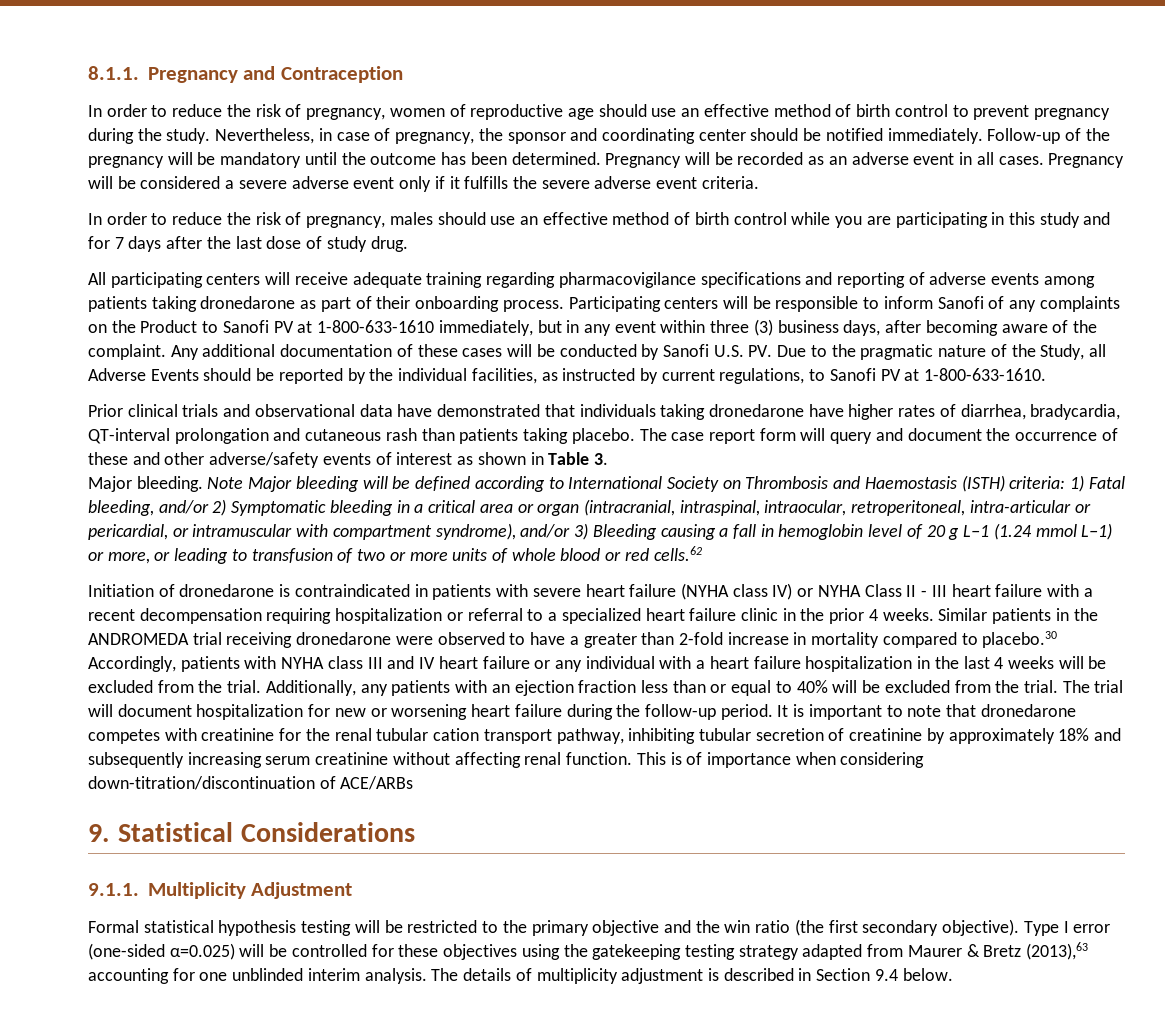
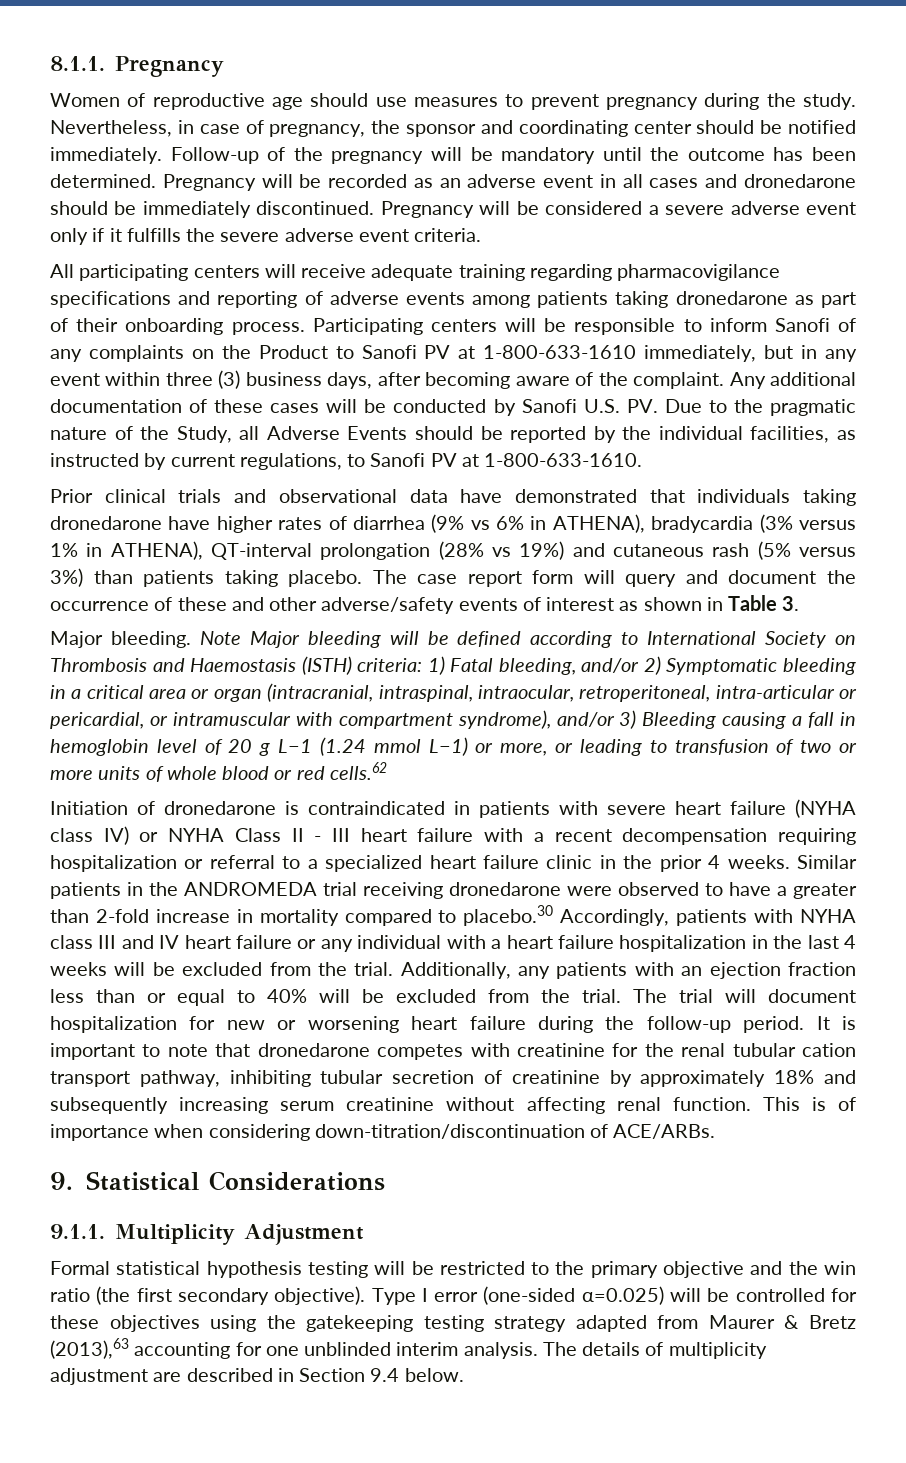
- 8.1.1. Pregnancy and Contraception
- In order to reduce the risk of pregnancy, women of reproductive age should use an effective method of birth control to prevent pregnancy during the study.
+ 8.1.1. Pregnancy
+ Women of reproductive age should use measures to prevent pregnancy during the study.
- Pregnancy will be recorded as an adverse event in all cases.
+ Pregnancy will be recorded as an adverse event in all cases and dronedarone should be immediately discontinued.
- In order to reduce the risk of pregnancy, males should use an effective method of birth control while you are participating in this study and for 7 days after the last dose of study drug.
- Prior clinical trials and observational data have demonstrated that individuals taking dronedarone have higher rates of diarrhea, bradycardia, QT-interval prolongation and cutaneous rash than patients taking placebo.
+ Prior clinical trials and observational data have demonstrated that individuals taking dronedarone have higher rates of diarrhea (9% vs 6% in ATHENA), bradycardia (3% versus 1% in ATHENA), QT-interval prolongation (28% vs 19%) and cutaneous rash (5% versus 3%) than patients taking placebo.
- This is of importance when considering down-titration/discontinuation of ACE/ARBs
+ This is of importance when considering down-titration/discontinuation of ACE/ARBs.
- The details of multiplicity adjustment is described in Section 9.4 below.
+ The details of multiplicity adjustment are described in Section 9.4 below.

What you are asked to do:
Print out the records in full and exactly, dropping every picture.

Answer to the problem:
- 8.1.1. Pregnancy and Contraception
- In order to reduce the risk of pregnancy, women of reproductive age should use an effective method of birth control to prevent pregnancy during the study.
+ 8.1.1. Pregnancy
+ Women of reproductive age should use measures to prevent pregnancy during the study.
- Pregnancy will be recorded as an adverse event in all cases.
+ Pregnancy will be recorded as an adverse event in all cases and dronedarone should be immediately discontinued.
- In order to reduce the risk of pregnancy, males should use an effective method of birth control while you are participating in this study and for 7 days after the last dose of study drug.
- Prior clinical trials and observational data have demonstrated that individuals taking dronedarone have higher rates of diarrhea, bradycardia, QT-interval prolongation and cutaneous rash than patients taking placebo.
+ Prior clinical trials and observational data have demonstrated that individuals taking dronedarone have higher rates of diarrhea (9% vs 6% in ATHENA), bradycardia (3% versus 1% in ATHENA), QT-interval prolongation (28% vs 19%) and cutaneous rash (5% versus 3%) than patients taking placebo.
- This is of importance when considering down-titration/discontinuation of ACE/ARBs
+ This is of importance when considering down-titration/discontinuation of ACE/ARBs.
- The details of multiplicity adjustment is described in Section 9.4 below.
+ The details of multiplicity adjustment are described in Section 9.4 below.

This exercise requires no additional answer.